Koronawirus. Koncert wolności przeciwko obostrzeniom. Przyszła garstka ludzi
Koronawirus w Polsce. Obostrzenia wprowadzane przez polski rząd, by minimalizować ryzyko związane z COVID-19 nie wszystkim się podobają. Przykład z Lubina pokazuje jednak, że rodakom nie chce się protestować przeciwko restrykcjom.
22.11.2020 | aktual.: 02.03.2022 13:20
Koronawirus w Polsce. Od wielu tygodni obostrzenia wprowadzone w związku z COVID-19 nie podobają się części społeczeństwa. Nawet latem kwestionowano konieczność zakładania maseczek ochronnych, co zdaniem tzw. antycovidowców jest naruszeniem ich wolności. Gdy jesienią, w związku ze wzrostem zachorowań, rząd zaczął zamykać kolejne sektory gospodarki, frustracje i sprzeciwy nasiliły się.
Koronawirus. Koncert wolności przeciwko obostrzeniom. Przyszła garstka ludzi
Dla osób, które są zmęczone pandemią COVID-19 i wprowadzonymi obostrzeniami, w rynku w Lubinie zorganizowano koncert wolności. Rozpoczął się on krótko po godz. 14, ale nie przyciągnął wielu zainteresowanych.

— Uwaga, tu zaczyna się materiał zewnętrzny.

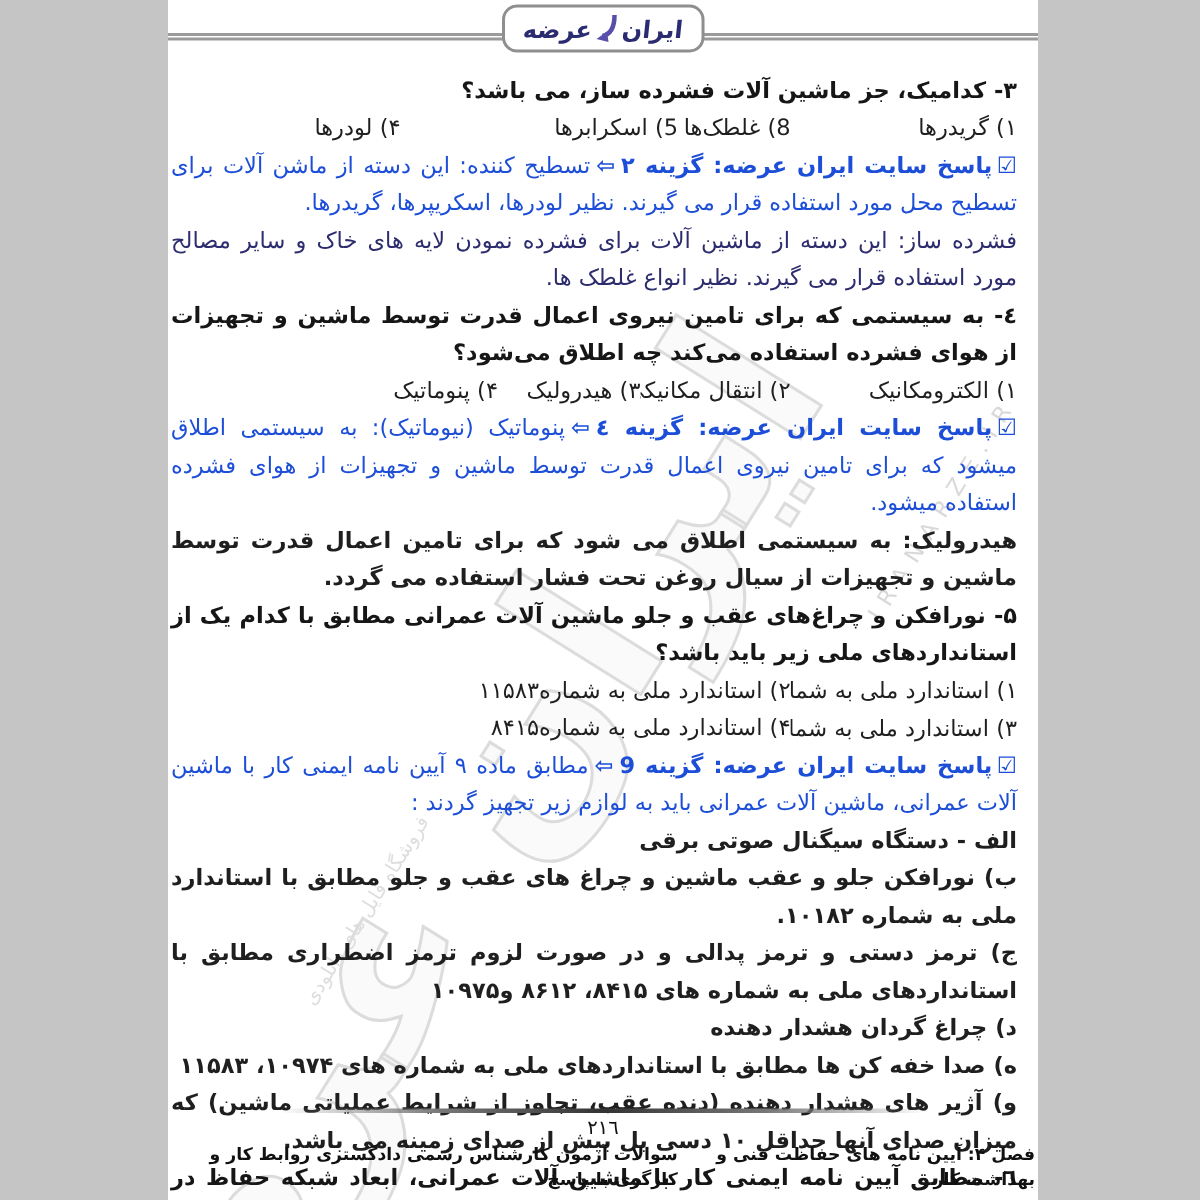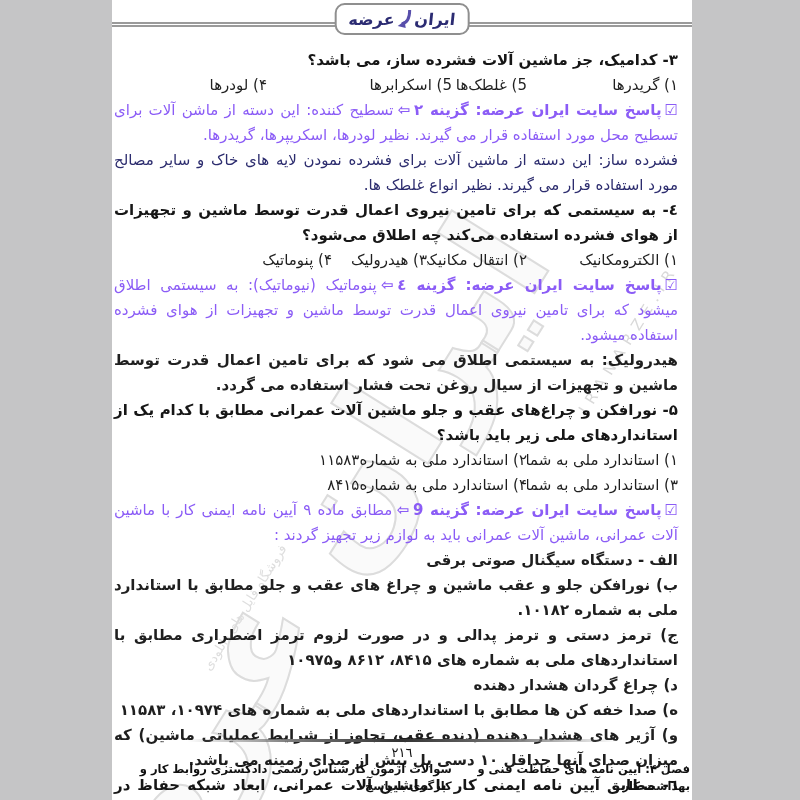--- a/index.html
+++ b/index.html
@@ -79,7 +79,7 @@
         <p class="q-heading">۳- کدامیک، جز ماشین آلات فشرده ساز، می باشد؟</p>
         <div class="opt-grid g4a">
           <span class="opt">۱) گریدرها</span>
-          <span class="opt">5) غلطک‌ها</span>
+          <span class="opt">8) غلطک‌ها</span>
           <span class="opt">5) اسکرابرها</span>
           <span class="opt">۴) لودرها</span>
         </div>

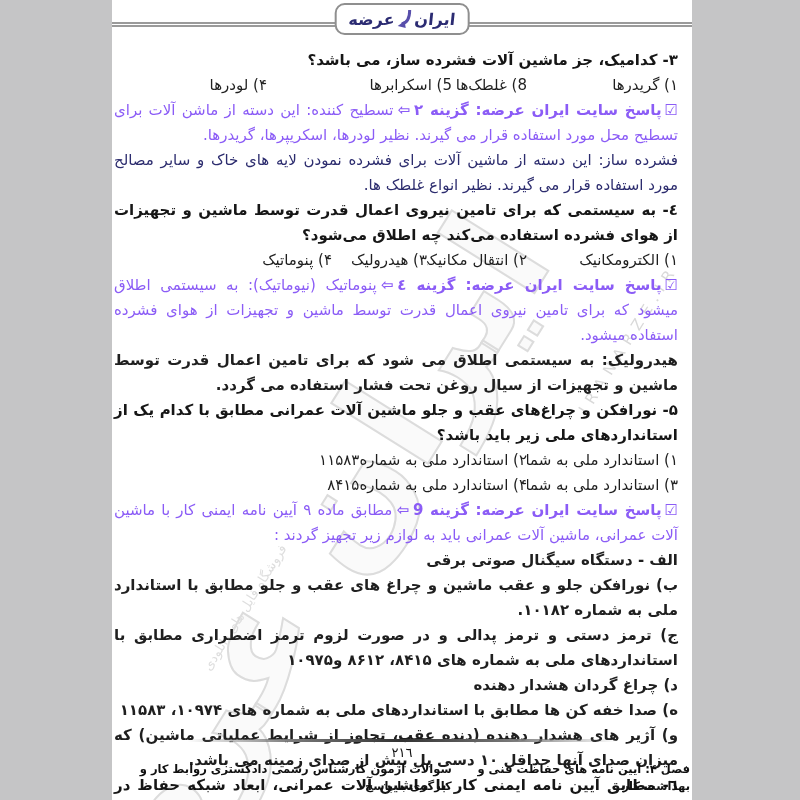--- a/index.html
+++ b/index.html
@@ -35,7 +35,7 @@
   .g4b{grid-template-columns:151px 100px 95px 1fr;}
   .g2{grid-template-columns:151px 1fr;}
   .opt{text-align:right;white-space:nowrap;overflow:hidden;}
-  .ans{color:#8b5cf6;}
+  .ans{color:#1d4ed8;}
   .ans .lead{font-weight:bold;}
   .ans .chk{font-weight:bold;margin-inline-end:3px;}
   .ans .arw{margin:0 4px;font-weight:bold;}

- Nie jesteśmy żadnymi antyszczepionkowcami. To nie będzie żaden benefis antyszczepionkowców. Nie jesteśmy też zwolennikami teorii, że COVID-a nie ma. Ten wirus jest, ale jest to rozdmuchane przez media, przez naszych nieszczęsnych polityków, którzy podają się do dymisji, a za chwilę wymienia się ich na następnych i jeżeli nie wiadomo, o co chodzi, to chodzi o kasę - mówił jeszcze przed koncertem w "Radiu Elka" jeden z organizatorów koncertu.
Koronawirus. Liczba zgonów rośnie. Dr Grzesiowski: "Jesteśmy u kresu wytrzymałości"
W niedzielę w rynku w Lubinie zawisły banery z hasłami "Mamy to w genach - wolność", "To oni - rządowe pionki po szczepionki", a na niektórych z nich dało się zobaczyć twarze polityków PiS.
Na miejscu koncertu pojawiła się też policja. Funkcjonariuszy momentami było więcej niż... uczestników "zabawy". Mimo to, mundurowi spisali zgromadzone wokół osoby.